New Zealand Listener

Digging for victory

Sefton Darby is frustrated. New Zealand’s coalition government has announced a minerals strategy and changes to the resource consent framework – aka the Fast-track Approvals Bill – that are driving intense debate about the country’s mining future. But he feels no one is communicating.

“Both sides are just shouting past each other without realising they’re not having the same debate,” he says.

Darby is an interesting character. Raised by conservationist parents, he has worked in the mining industry for 20 years. Moving from the World Bank investigating corruption in mining in developing countries to external relations for an opencast mine in Waihi, he eventually became the New Zealand government’s national minerals manager.
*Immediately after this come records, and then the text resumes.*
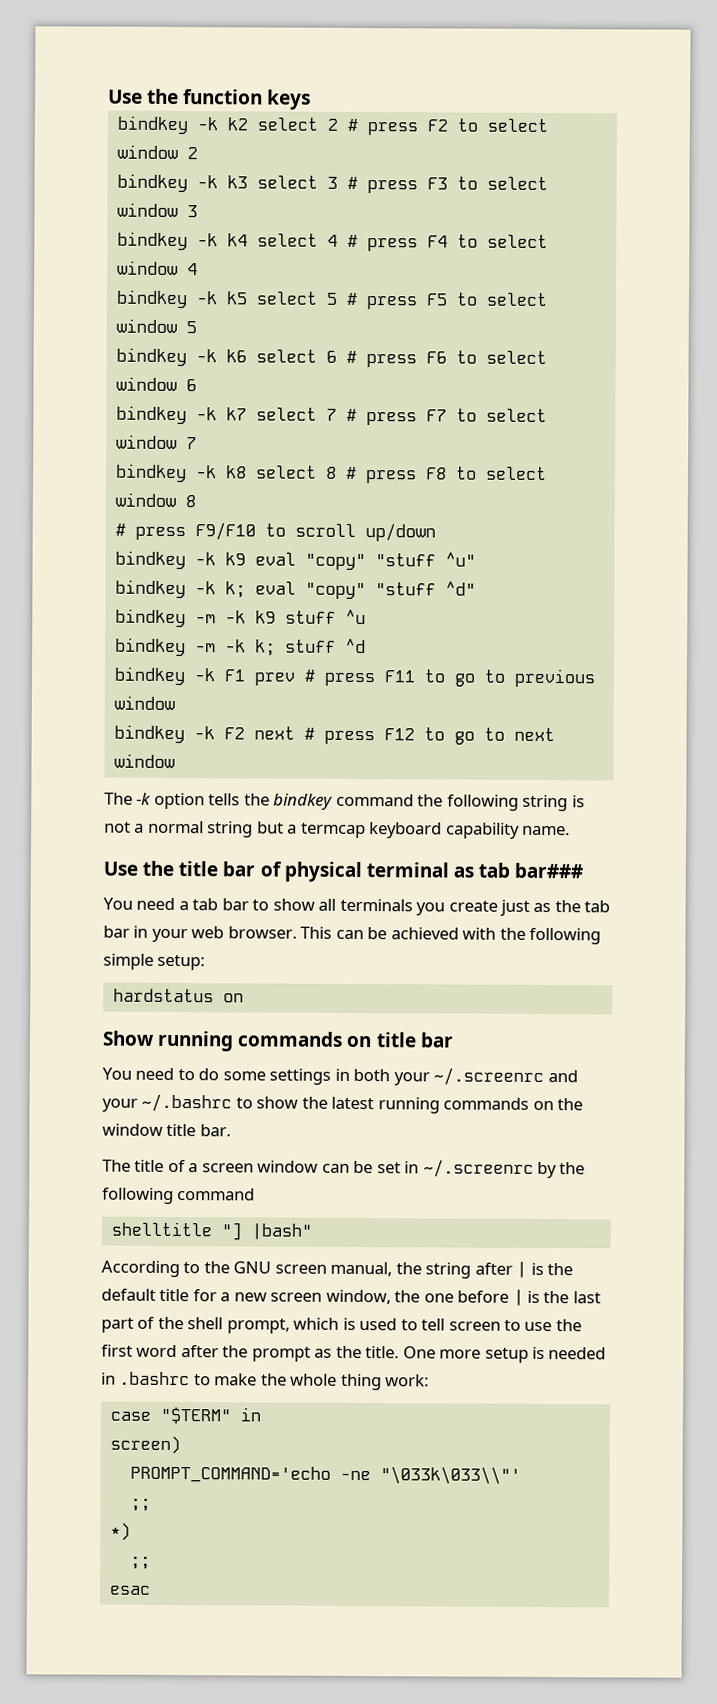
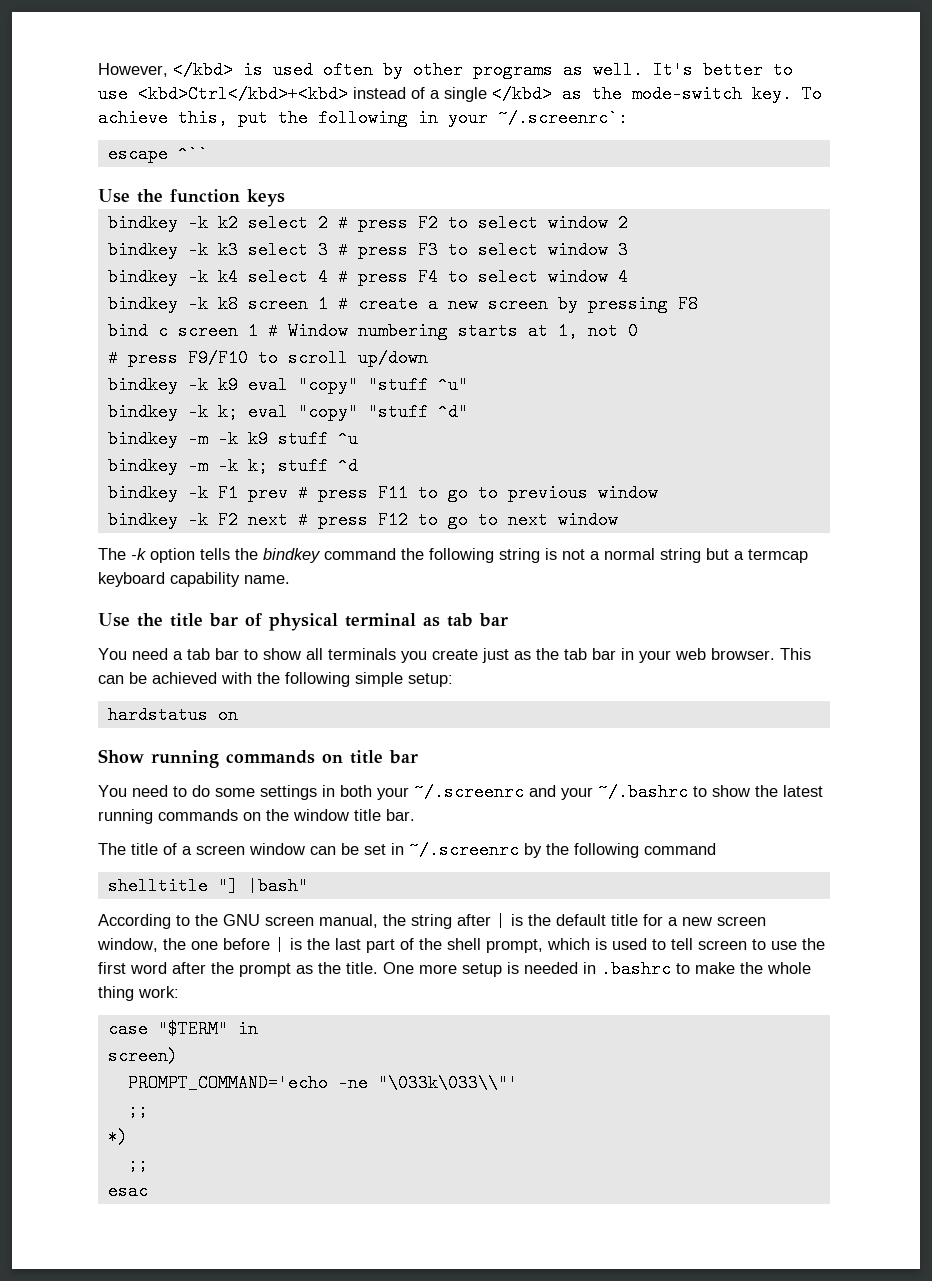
+ However, </kbd> is used often by other programs as well. It's better to use <kbd>Ctrl</kbd>+<kbd> instead of a single </kbd> as the mode-switch key. To achieve this, put the following in your ~/.screenrc`:
+ escape ^``
- bindkey -k k5 select 5 # press F5 to select window 5
- bindkey -k k6 select 6 # press F6 to select window 6
- bindkey -k k7 select 7 # press F7 to select window 7
- bindkey -k k8 select 8 # press F8 to select window 8
+ bindkey -k k8 screen 1 # create a new screen by pressing F8
+ bind c screen 1 # Window numbering starts at 1, not 0
- Use the title bar of physical terminal as tab bar###
+ Use the title bar of physical terminal as tab bar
He’s now based in Australia, but keeps his finger on the pulse about mining on this side of the ditch. And in his view, there are two different debates going on.
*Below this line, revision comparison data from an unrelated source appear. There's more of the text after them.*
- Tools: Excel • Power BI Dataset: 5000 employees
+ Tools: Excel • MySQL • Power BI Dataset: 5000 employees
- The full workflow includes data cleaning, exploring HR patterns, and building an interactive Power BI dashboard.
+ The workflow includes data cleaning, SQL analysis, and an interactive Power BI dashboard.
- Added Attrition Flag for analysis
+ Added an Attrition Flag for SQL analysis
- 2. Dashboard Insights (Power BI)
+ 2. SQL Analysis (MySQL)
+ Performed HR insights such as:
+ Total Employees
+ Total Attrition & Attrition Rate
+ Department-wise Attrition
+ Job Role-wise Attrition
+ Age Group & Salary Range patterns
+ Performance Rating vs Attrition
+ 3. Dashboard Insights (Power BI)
On one hand, Resources Minister Shane Jones and the sector itself say we need to be tapping into our natural resource deposits and extracting the critical minerals used to build clean energy technologies.

Demand is clearly growing for those minerals. But environmentalists, on the other hand, say this is being used to mask something more sinister – a desire to expand the industry for pure economic gain without ensuring protection of the country’s natural capital, biodiversity and conservation estate.

It’s not difficult to see how that conclusion is drawn. Jones is a brash, outspoken character who relies on impassioned rhetoric to capture attention. “Mining is coming back,” he declared to Parliament in December, adding that if an endangered frog stood in the way of a mine, “goodbye, Freddie.”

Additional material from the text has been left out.